И, ласково улыбаясь, обнял А. П. за плечо, а тот сконфузился и начал баском говорить что-то о своей даче, о татарах.

Чехова он любил и всегда, глядя на него, точно гладил лицо А. П. взглядом своим, почти нежным в эту минуту. Однажды А. П. шел по дорожке парка с Александрой Львовной, а Толстой, еще больной в ту пору, сидя в кресле на террасе, весь как-то потянулся вслед им, говоря вполголоса:

— Ах, какой милый, прекрасный человек: скромный, тихий, точно барышня! И ходит, как барышня. Просто — чудесный!

Как-то вечером, в сумерках, жмурясь, двигая бровями, он читал вариант той сцены из «Отца Сергия», где рассказано, как женщина идет соблазнять отшельника, прочитал до конца, приподнял голову и, закрыв глаза, четко выговорил;

— Хорошо написал старик, хорошо!

Вышло у него это изумительно просто, восхищение красотой было так искренно, что я вовек не забуду восторга, испытанного мною тогда, — восторга, который я не мог, не умел выразить, но и подавить его мне стоило огромного усилия. Даже сердце остановилось, а потом все вокруг стало живительно свежо и ново.

Надо было видеть, как он говорит, чтоб понять особенную, невыразимую красоту его речи, как будто неправильной, изобильной повторениями одних и тех же слов, насыщенной деревенской простотой. Сила слов его была не только в интонации, не в трепете лица, а в игре и блеске глаз, самых красноречивых, какие я видел когда-либо. У Л. Н. была тысяча глаз в одной паре.

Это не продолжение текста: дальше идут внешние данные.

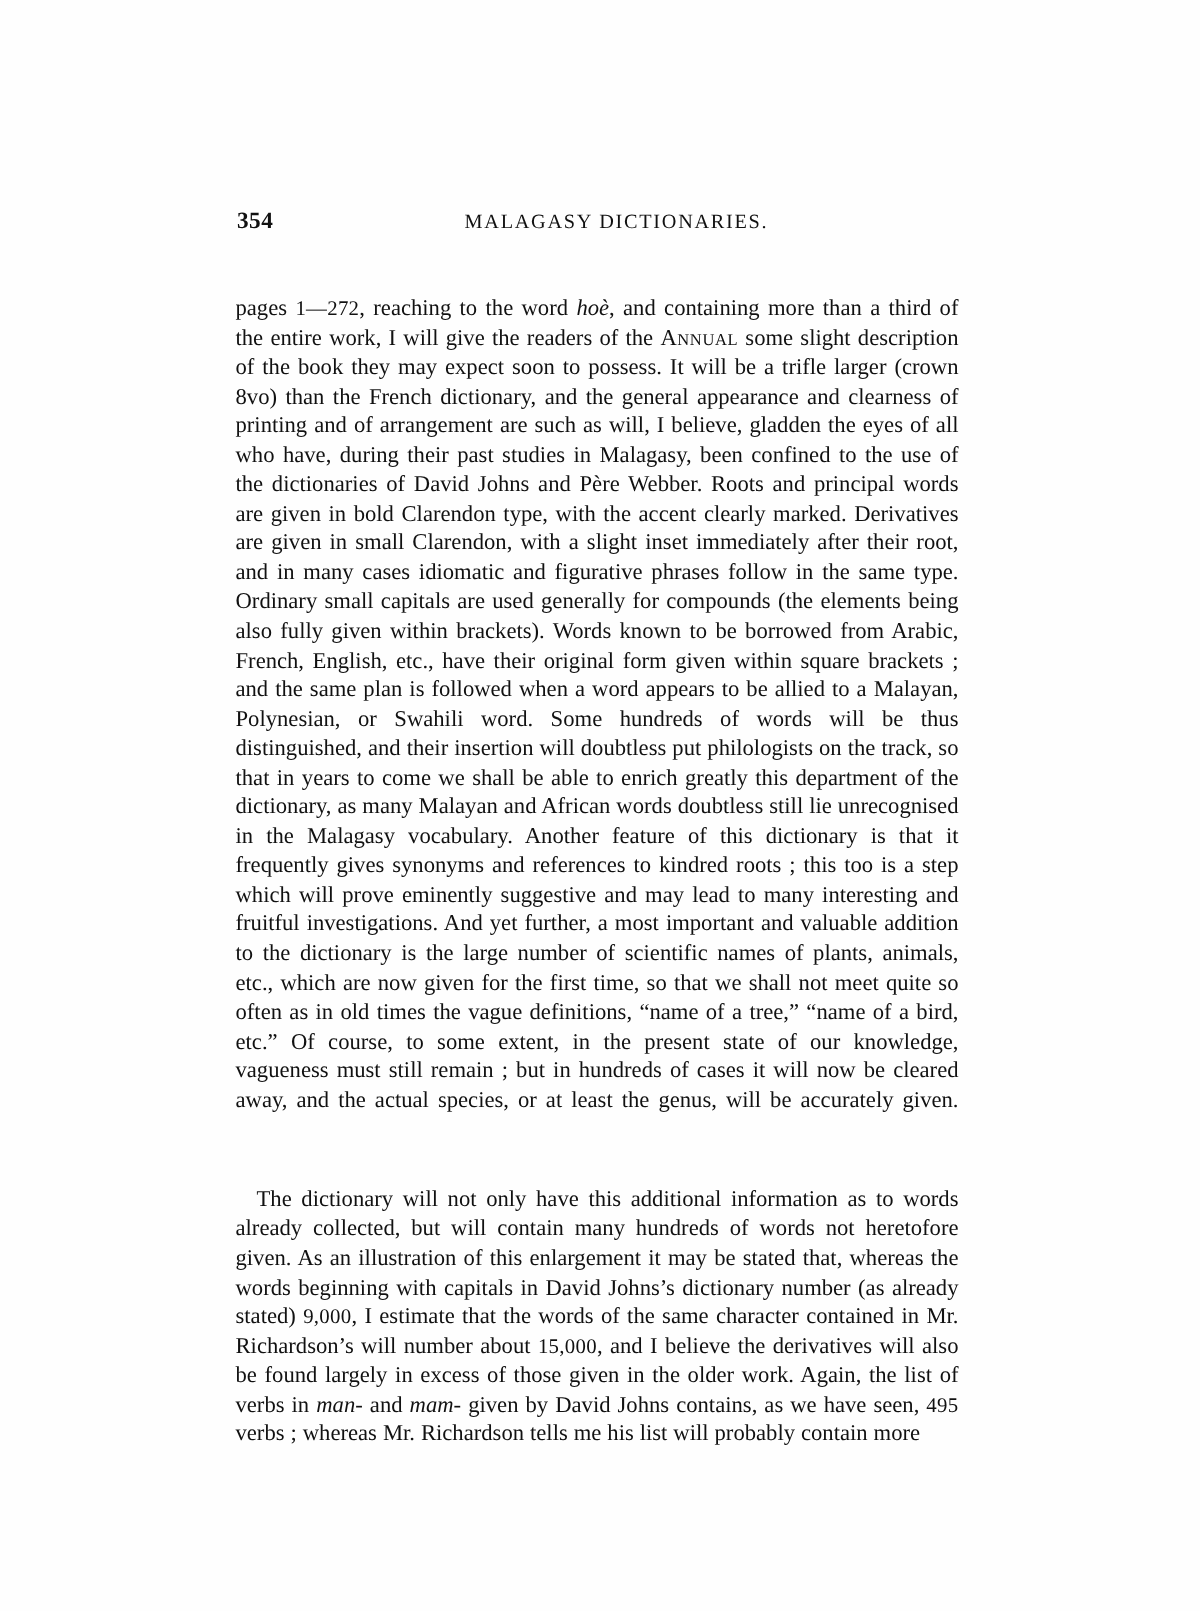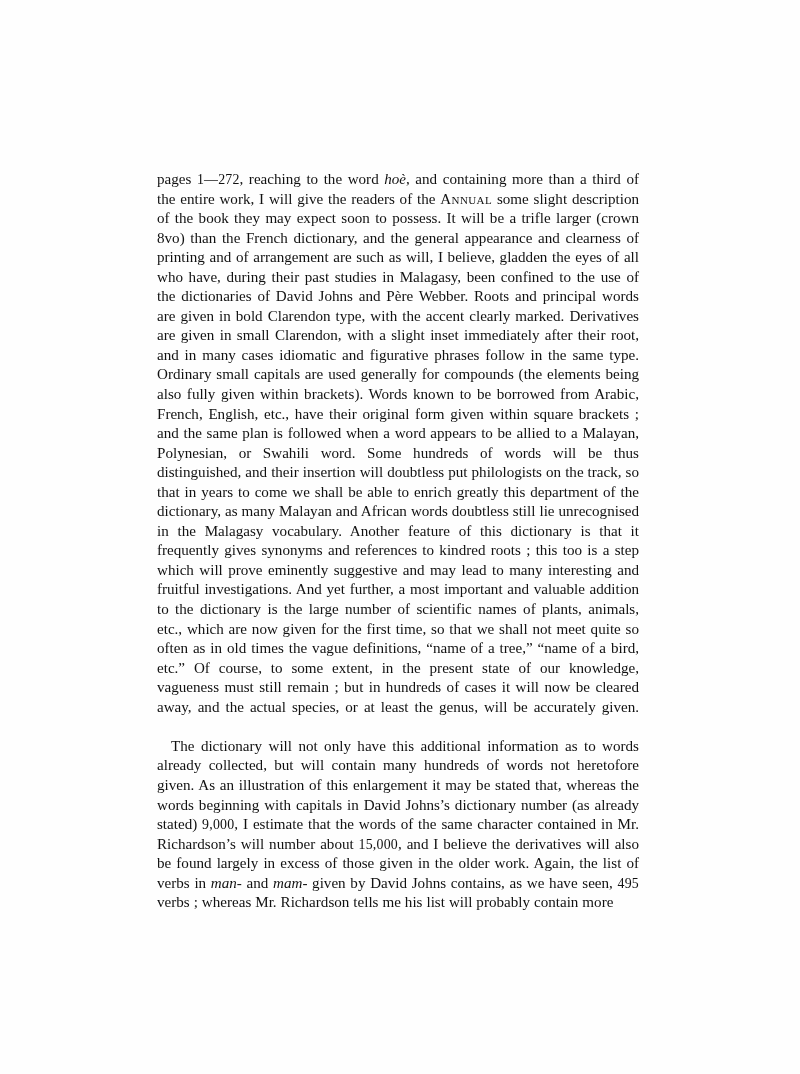--- a/index.html
+++ b/index.html
@@ -67,21 +67,21 @@
     word-spacing: 0.2px;
   }
   .para {
     margin: 0;
     text-indent: 0;
   }
   .para + .para {
     text-indent: 14px;
   }
   
-  .para { text-align: justify; }
+  .para { text-align: justify; margin-top: 27px; }
   .para::after {
     content: "";
     display: inline-block;
     width: 100%;
   }
   .para.nofill::after { display: none; }
 
   i, .ital {
     font-style: italic;
   }
@@ -92,19 +92,23 @@
   .osf {
     font-size: 0.92em;
     letter-spacing: 0.2px;
   }
 </style>
 </head>
 <body>
 
 <div class="page">
 
+  <div class="running-head">
+    <span class="folio">354</span>
+    <span class="head-title">MALAGASY DICTIONARIES.</span>
+  </div>
 
   <div class="textblock">
     <p class="para"><span>pages </span><span class="osf">1—272</span><span>, reaching to the word </span><i>hoè</i><span>, and containing more than a third of the entire work, I will give the readers of the </span><span class="smallcaps">Annual</span><span> some slight description of the book they may expect soon to possess.  It will be a trifle larger (crown 8vo) than the French dictionary, and the general appearance and clearness of printing and of arrangement are such as will, I believe, gladden the eyes of all who have, during their past studies in Malagasy, been confined to the use of the dictionaries of David Johns and Père Webber.  Roots and principal words are given in bold Clarendon type, with the accent clearly marked.  Derivatives are given in small Clarendon, with a slight inset immediately after their root, and in many cases idiomatic and figurative phrases follow in the same type.  Ordinary small capitals are used generally for compounds (the elements being also fully given within brackets).  Words known to be borrowed from Arabic, French, English, etc., have their original form given within square brackets ; and the same plan is followed when a word appears to be allied to a Malayan, Polynesian, or Swahili word.  Some hundreds of words will be thus distinguished, and their insertion will doubtless put philologists on the track, so that in years to come we shall be able to enrich greatly this department of the dictionary, as many Malayan and African words doubtless still lie unrecognised in the Malagasy vocabulary.  Another feature of this dictionary is that it frequently gives synonyms and references to kindred roots ; this too is a step which will prove eminently suggestive and may lead to many interesting and fruitful investigations.  And yet further, a most important and valuable addition to the dictionary is the large number of scientific names of plants, animals, etc., which are now given for the first time, so that we shall not meet quite so often as in old times the vague definitions, “name of a tree,” “name of a bird, etc.”  Of course, to some extent, in the present state of our knowledge, vagueness must still remain ; but in hundreds of cases it will now be cleared away, and the actual species, or at least the genus, will be accurately given.</span></p>
     <p class="para nofill"><span>The dictionary will not only have this additional information as to words already collected, but will contain many hundreds of words not heretofore given.  As an illustration of this enlargement it may be stated that, whereas the words beginning with capitals in David Johns’s dictionary number (as already stated) </span><span class="osf">9,000</span><span>, I estimate that the words of the same character contained in Mr. Richardson’s will number about </span><span class="osf">15,000</span><span>, and I believe the derivatives will also be found largely in excess of those given in the older work.  Again, the list of verbs in </span><i>man-</i><span> and </span><i>mam-</i><span> given by David Johns contains, as we have seen, </span><span class="osf">495</span><span> verbs ; whereas Mr. Richardson tells me his list will probably contain more</span></p>
   </div>
 
 </div>
 
 </body></html>

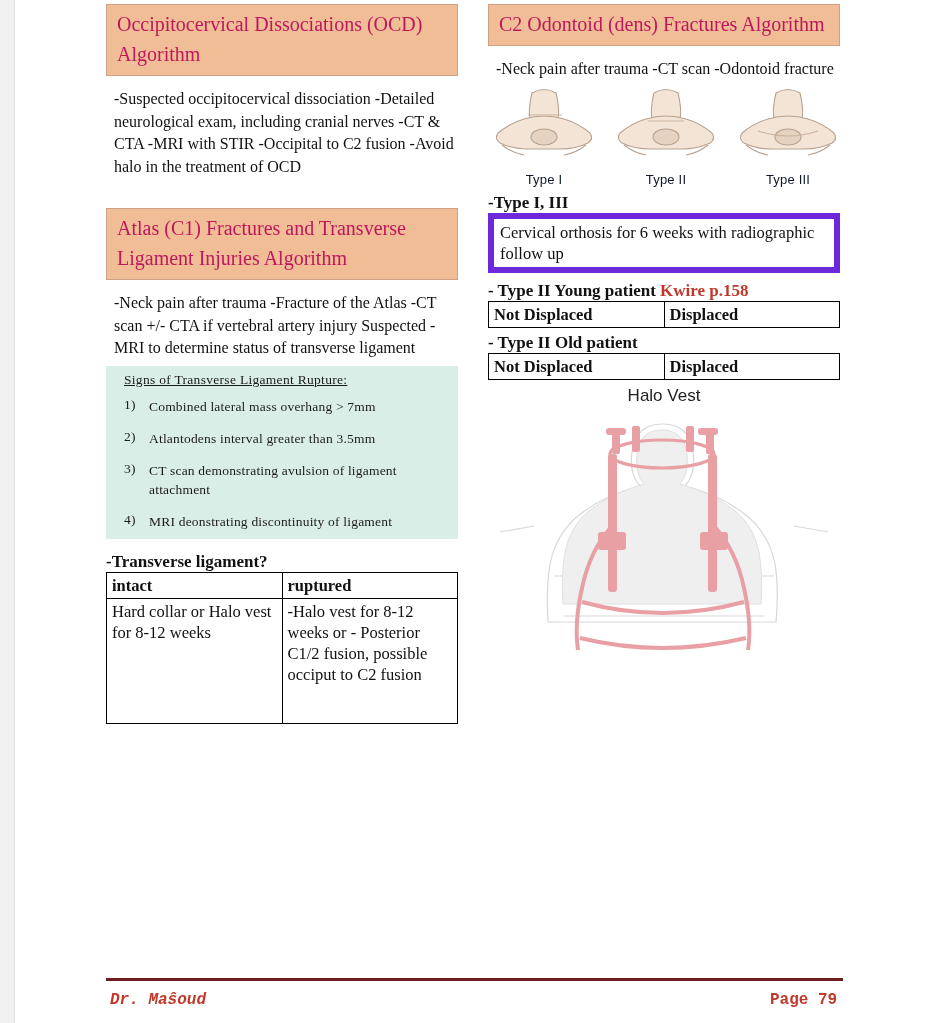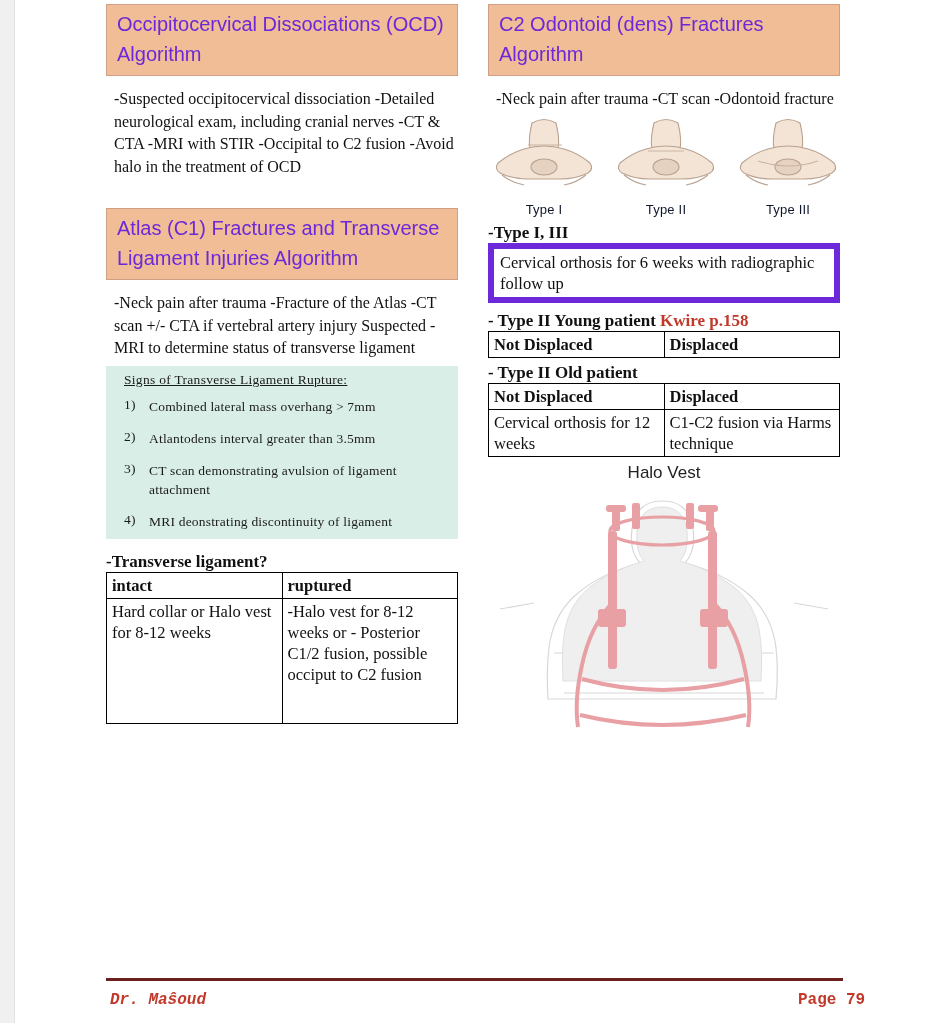--- a/index.html
+++ b/index.html
@@ -39,25 +39,25 @@
   .col-right {
     position: absolute;
     left: 488px;
     top: 0;
     width: 352px;
   }
 
   .header-box {
     background: #f0bd96;
     border: 1px solid #cfa184;
-    color: #6d28d9;
+    color: #be185d;
     font-size: 20px;
     line-height: 30px;
     padding: 4px 10px 6px 10px;
-    font-family: Liberation Sans, sans-serif;
+    font-family: Liberation Serif, serif;
   }
 
   .bullets {
     font-size: 16px;
     line-height: 22.5px;
     padding: 12px 0 0 8px;
     color: #111;
   }
 
   .subhead {
@@ -152,21 +152,21 @@
   .footer-left, .footer-right {
     position: absolute;
     top: 991px;
     font-family: Liberation Mono, monospace;
     font-weight: bold;
     font-style: italic;
     color: #c0392b;
     font-size: 16px;
   }
   .footer-left { left: 110px; }
-  .footer-right { left: 798px; font-style: normal; }
+  .footer-right { left: 770px; font-style: normal; }
 </style>
 </head>
 <body>
 
 <div class="page">
 
   <div class="gutter"></div>
 
   <div class="col-left">
 
@@ -301,24 +301,20 @@
       </table>
 
     <div class="subhead" style="margin-top:5px">- Type II Old patient</div>
 
     <table class="grid">
       <tbody>
           <tr>
         <th style="width:50%">Not Displaced</th>
         <th style="width:50%">Displaced</th>
       </tr>
-      <tr>
-        <td style="height:42px">Cervical orthosis for 12 weeks</td>
-        <td>C1-C2 fusion via Harms technique</td>
-      </tr>
     </tbody>
       </table>
 
     <div class="halo-title">Halo Vest</div>
 
     <div class="halo-wrap">
       <svg width="340" height="252" viewBox="0 0 340 252">
 
         <g stroke="#d8d8d8" stroke-width="1.2" fill="none">
           <path d="M168 18 q-26 0 -30 28 q-3 22 8 34 q-38 10 -62 30 q-22 18 -28 48 q-4 24 -2 58 l228 0 q3 -34 -1 -58 q-6 -30 -28 -48 q-24 -20 -62 -30 q11 -12 8 -34 q-4 -28 -30 -28 z"></path>

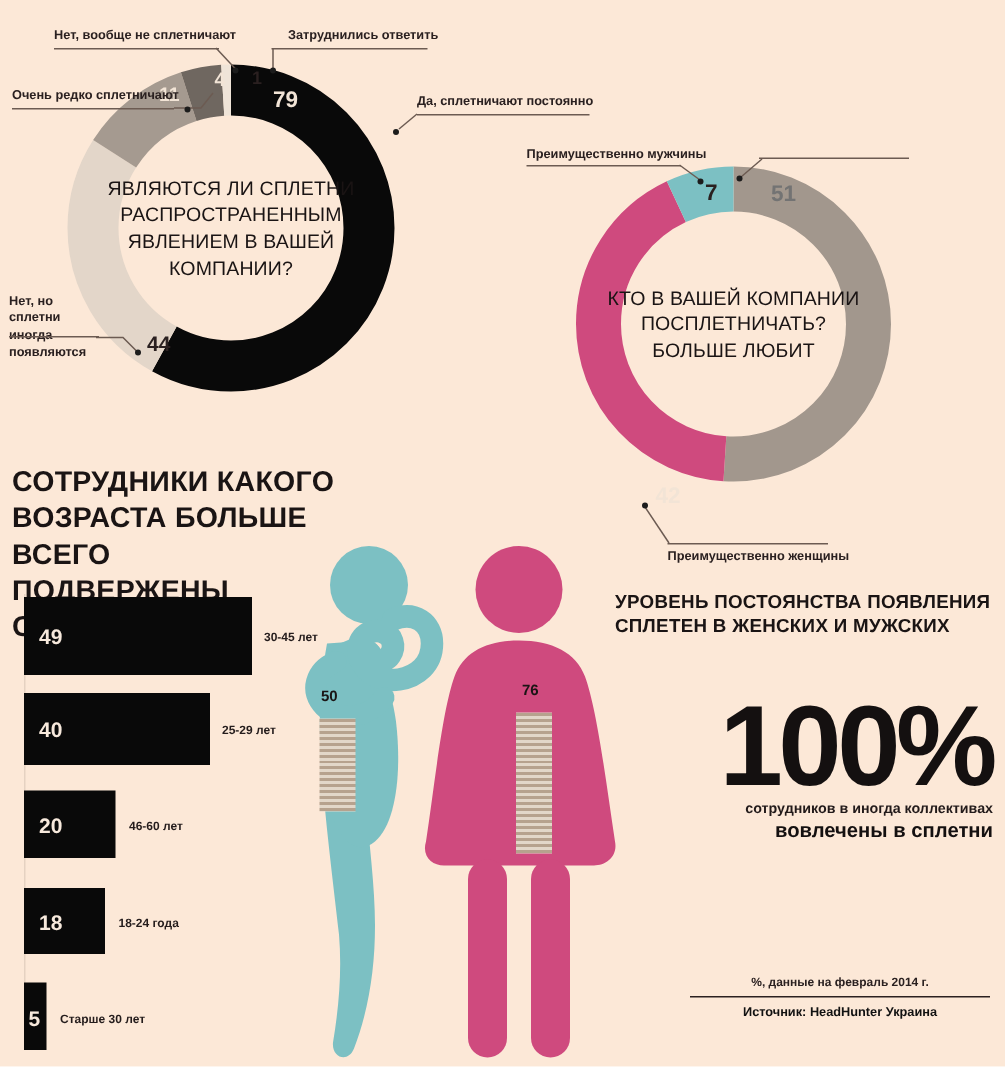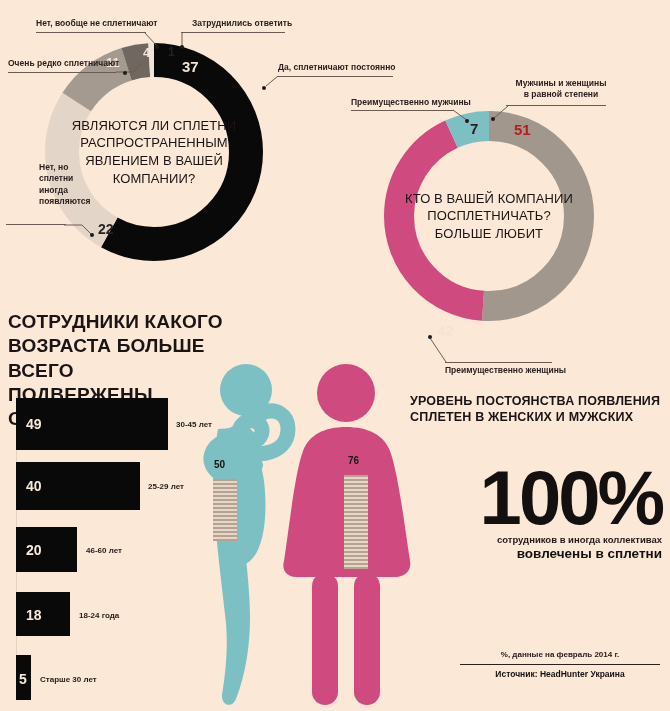--- a/index.html
+++ b/index.html
@@ -181,22 +181,22 @@
     </svg>
     <div class="donut-center">
       <div class="donut-title">
         <div>ЯВЛЯЮТСЯ ЛИ СПЛЕТНИ</div>
         <div>РАСПРОСТРАНЕННЫМ</div>
         <div>ЯВЛЕНИЕМ В ВАШЕЙ</div>
         <div>КОМПАНИИ?</div>
       </div>
     </div>
 
-    <span class="seg-val" style="left:142px; top:21px; color:#f2e4d6;">37</span>
-    <span class="seg-val" style="left:58px; top:184px; color:#2a2020; font-size:14px;">22</span>
+    <span class="seg-val" style="left:142px; top:21px; color:#f2e4d6;">79</span>
+    <span class="seg-val" style="left:58px; top:184px; color:#2a2020; font-size:14px;">44</span>
     <span class="seg-val" style="left:66px; top:18px; color:#f2e4d6; font-size:13px;">11</span>
     <span class="seg-val" style="left:103px; top:8px; color:#f2e4d6; font-size:13px;">4</span>
     <span class="seg-val" style="left:128px; top:8px; color:#2a2020; font-size:12px;">1</span>
   </div>
 
   <div class="lbl abs" style="left:8px; top:58px;">Очень редко сплетничают</div>
   <div class="rule" style="left:8px; top:72px; width:108px;"></div>
   <svg class="leader" style="left:112px; top:60px; width:34px; height:24px;">
     <polyline points="4,12 22,12 30,2" fill="none" stroke="#6c5b52" stroke-width="1"></polyline>
   </svg>
@@ -216,21 +216,21 @@
   </svg>
   <span class="dot" style="left:180px; top:45px;"></span>
 
   <div class="lbl abs" style="left:278px; top:62px;">Да, сплетничают постоянно</div>
   <div class="rule" style="left:278px; top:76px; width:115px;"></div>
   <svg class="leader" style="left:256px; top:64px; width:28px; height:28px;">
     <polyline points="22,12 10,22" fill="none" stroke="#6c5b52" stroke-width="1"></polyline>
   </svg>
   <span class="dot" style="left:262px; top:86px;"></span>
 
-  <div class="lbl wrap abs" style="left:6px; top:162px; width:60px; line-height:1.35;margin-left:33px;">
+  <div class="lbl wrap abs" style="left:6px; top:195px; width:60px; line-height:1.35;">
     <div>Нет, но</div>
     <div>сплетни</div>
     <div>иногда</div>
     <div>появляются</div>
   </div>
   <div class="rule" style="left:6px; top:224px; width:60px;"></div>
   <svg class="leader" style="left:62px; top:219px; width:34px; height:22px;">
     <polyline points="2,6 20,6 30,16" fill="none" stroke="#6c5b52" stroke-width="1"></polyline>
   </svg>
   <span class="dot" style="left:90px; top:233px;"></span>
@@ -247,36 +247,32 @@
         <circle r="90" fill="none" stroke="#7cc0c3" stroke-width="30" stroke-dasharray="39.58 525.91" stroke-dashoffset="-525.91"></circle>
       </g>
     </svg>
     <div class="donut-center">
       <div class="donut-title">
         <div>КТО В ВАШЕЙ КОМПАНИИ</div>
         <div>ПОСПЛЕТНИЧАТЬ?</div>
         <div>БОЛЬШЕ ЛЮБИТ</div>
       </div>
     </div>
-    <span class="seg-val" style="left:136px; top:17px; color:#b91c1c;">51</span>
+    <span class="seg-val" style="left:136px; top:17px; color:#737373;">51</span>
     <span class="seg-val" style="left:59px; top:218px; color:#f2e4d6;">42</span>
     <span class="seg-val" style="left:92px; top:16px; color:#2a2020;">7</span>
   </div>
 
   <div class="lbl abs" style="left:351px; top:97px;">Преимущественно мужчины</div>
   <div class="rule" style="left:351px; top:110px; width:103px;"></div>
   <svg class="leader" style="left:450px; top:105px; width:30px; height:22px;">
     <polyline points="3,5 18,16" fill="none" stroke="#6c5b52" stroke-width="1"></polyline>
   </svg>
   <span class="dot" style="left:465px; top:119px;"></span>
 
-  <div class="lbl wrap abs" style="left:513px; top:78px; width:96px; text-align:center; line-height:1.3;">
-    <div>Мужчины и женщины</div>
-    <div>в равной степени</div>
-  </div>
   <div class="rule" style="left:506px; top:105px; width:100px;"></div>
   <svg class="leader" style="left:488px; top:103px; width:26px; height:22px;">
     <polyline points="20,3 6,15" fill="none" stroke="#6c5b52" stroke-width="1"></polyline>
   </svg>
   <span class="dot" style="left:491px; top:117px;"></span>
 
   <div class="lbl abs" style="left:445px; top:365px;">Преимущественно женщины</div>
   <div class="rule" style="left:445px; top:362px; width:107px;"></div>
   <svg class="leader" style="left:427px; top:335px; width:30px; height:30px;">
     <polyline points="3,3 19,27" fill="none" stroke="#6c5b52" stroke-width="1"></polyline>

Сулер, Чехов, Сергей Львович и еще кто-то, сидя в парке, говорили о женщинах; он долго слушал безмолвно и вдруг сказал:

— А я про баб скажу правду, когда одной ногой в могиле буду, — скажу, прыгну в гроб, крышкой прикроюсь — возьми-ка меня тогда! — И его взгляд вспыхнул так озорно-жутко, что все замолчали на минуту.

В нем, как я думаю, жило дерзкое и пытливое озорство Васьки Буслаева и часть упрямой души протопопа Аввакума, а где-то наверху или сбоку таился чаадаевский скептицизм. Проповедовало и терзало душу художника Аввакумово начало, низвергал Шекспира и Данте — озорник новгородский, а чаадаевское усмехалось над этими забавами души да — кстати — и над муками ее.

А науку и государственность поражал древний русский человек, доведенный до пассивного анархизма бесплодностью множества усилий своих построить жизнь более человечно.

Это — удивительно! Но черту Буслаева постиг в Толстом силою какой-то таинственной интуиции Олаф Гульбрансон, карикатурист «Симплициссимуса»; всмотритесь в его рисунок, сколько в нем меткого сходства с действительным Львом Толстым и сколько на этом лице со скрытыми, спрятанными глазами дерзкого ума, для которого нет святынь неприкосновенных и который не верит «ни в чох, ни в сон, ни в птичий грай».